Please transcribe the entries exactly and omit the images they contain.

## INPUT DATA:
======

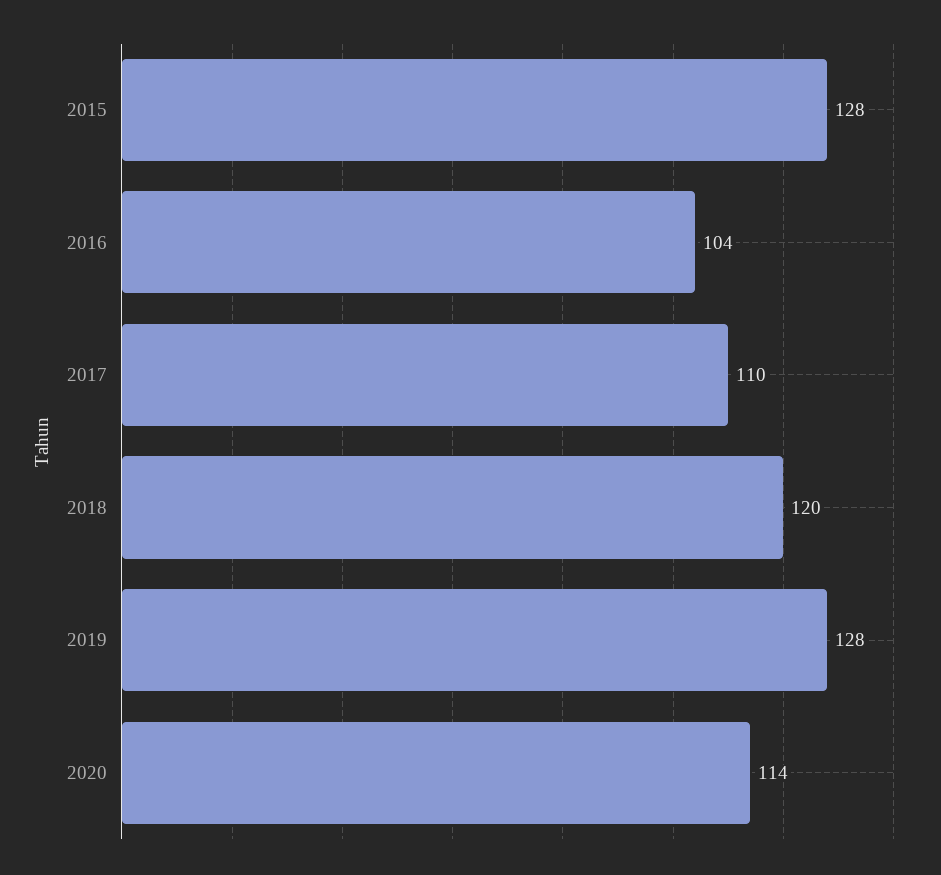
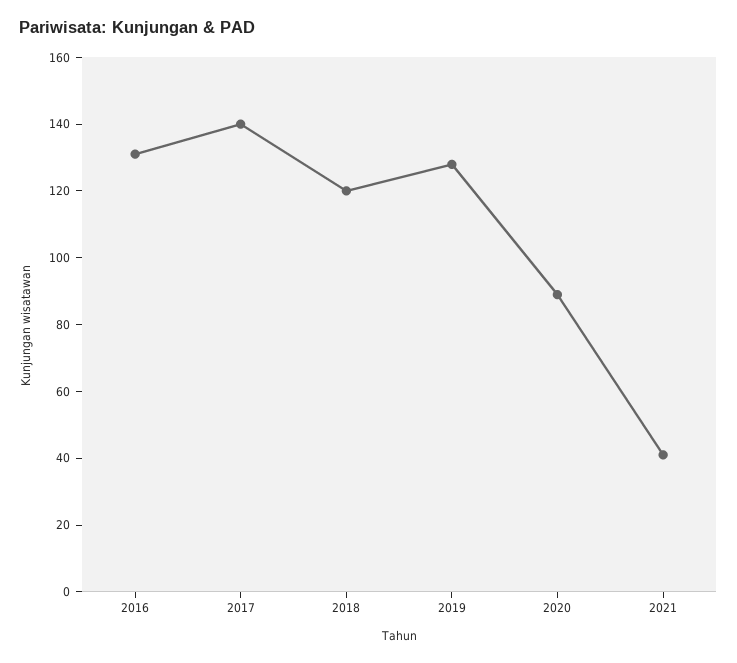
2015: 128 -> none
2016: 104 -> 130
2017: 110 -> 140
2020: 114 -> 90
2021: none -> 40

======

## ANSWER SECTION:
2015: 128 -> none
2016: 104 -> 130
2017: 110 -> 140
2020: 114 -> 90
2021: none -> 40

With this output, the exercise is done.